Posted on October 02 2018

Designing Thoughts by Christine Alfery

 Featured image: Creative Contraptions

“Turn, turn, my wheel! All things must change; To something new, to something strange; Nothing that is can pause or stay…..”- Henry Wadsworth Longfellow

And then there is difference.

Two words entered my playground this past week, one I was familiar with the other was new for me: minimalism I am familiar, with but maximalism I wasn’t. Ok perhaps I am just not current with trends, or perhaps I choose to not like to label things but; I liked the word, really liked it so I looked it up and I immediately visualized in many places where I have seen maximalism. Designers are using the word. Maximalism is defined as, bold color, I think of the lime green in the hotel I stayed in last weekend mixed with orange. I think of the 20-30 year olds wearing mixed plaids and stripes and colors that don’t seem to match or go together. I discovered through my brief on line research that maximalism is a mixture of colors, patterns and textures that don’t match. Maximalism is also defined as, luxurious fabrics, furs and metallics, detailed pattern. According to House Beautiful “maximalism is the epitome of the passion, power and joy that can be expressed through a room. Glamour and luxury are making their mainstream comeback. “ It is a mix of colors, patterns and textures that don’t match that I had been taught when I was in my 20’s and 30’s don’t go together. Maximalism is the complete opposite of what I had been taught. That makes sense to me because those of us who follow the rules when required to but break them whenever and where ever we can do just that, especially if we call ourselves artists, artisans, creatives. How else can one be those things? At least that is the conclusion I came to after many years of being educated.

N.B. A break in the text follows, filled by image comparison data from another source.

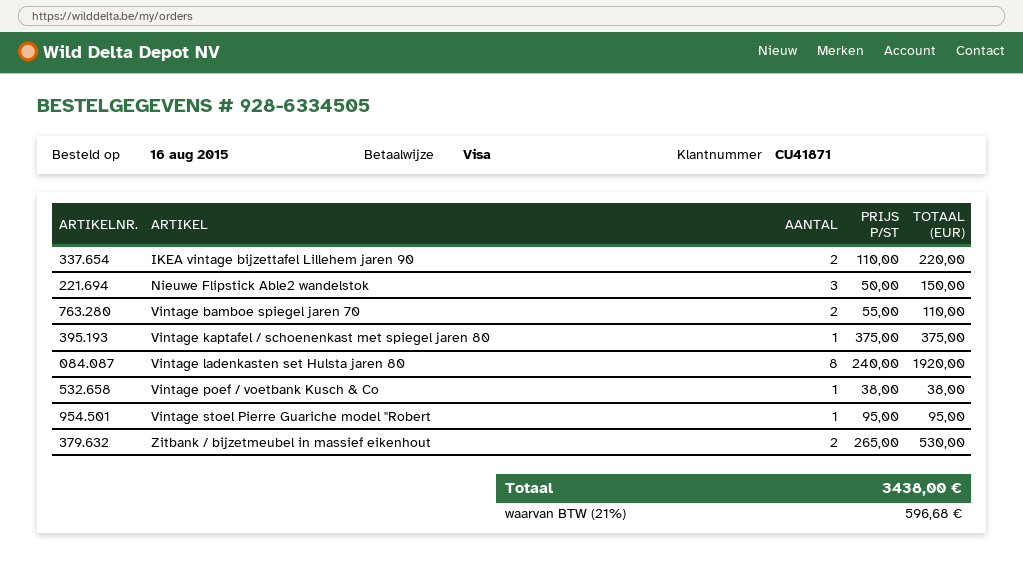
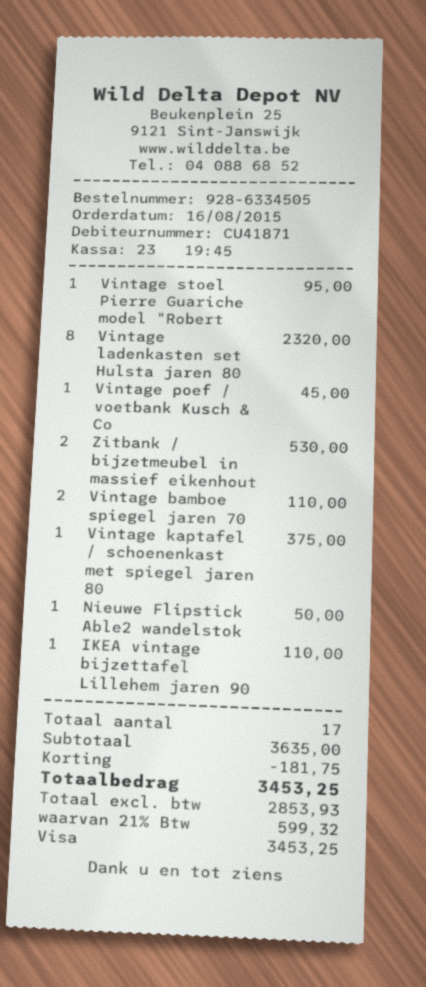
IKEA vintage bijzettafel Lillehem jaren 90: 2 for 220.00 -> 1 for 110.00
Nieuwe Flipstick Able2 wandelstok: 3 for 150.00 -> 1 for 50.00
Vintage ladenkasten set Hulsta jaren 80: 8 for 1920.00 -> 8 for 2320.00
Vintage poef / voetbank Kusch & Co: 1 for 38.00 -> 1 for 45.00
discount: none -> 181.75
tax: 21% = 596.68 -> 21% = 599.32
total: 3438.00 -> 3453.25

Thanks that don’t match – my favorite saying when I was younger and still is today is “art does not have to match your sofa – in fact if it does then it isn’t art.” But as most of you know I believe one can’t stand on belief it is subjective – so I turn back to history and ask how historically speaking have others reacted to change and shifts in thinking? Maximalism is a shift in thinking. I found myself immediately turning to baroque/rococo art from your 17th-18th Century. Large, colorful, irregular, lots of gold, opulence, grandeur, emotionalism. Baroque art, architecture, music emerged as the rule breakers for the classical mannerist Renaissance style. Baroque art was maximalism back then it was just called baroque instead of maximalism, note each label seems to suit its time in history. So what rules needed to rethought after the run of baroque opulence and grandeur and emotionalism? History shows us it was Neo Classicism and the first post modernism. At least those are the labels historians identify as the time after baroque.

Modernism was a cry for change because the older foundations of the baroque did not work in changing societies and cultures. Sciences, economics, social and political environments were changing and changing quickly. A clean slick, new, modern look emerged. The work was functional, no embellishments. The work as minimal.
But something else happened in modernism, many artists, artisans, architects, musicians began to look for a purity, which they identified as a truth or the pure essense of an art object. Ludwig Mies Van Der Rohe, the Bauhaus school, de Kooning, Kandinsky, Rothko, Jackson Pollock and Greenburg Elaine de Kooning, Joan Mitchell stating that the purity of anything has to come from the act of creating.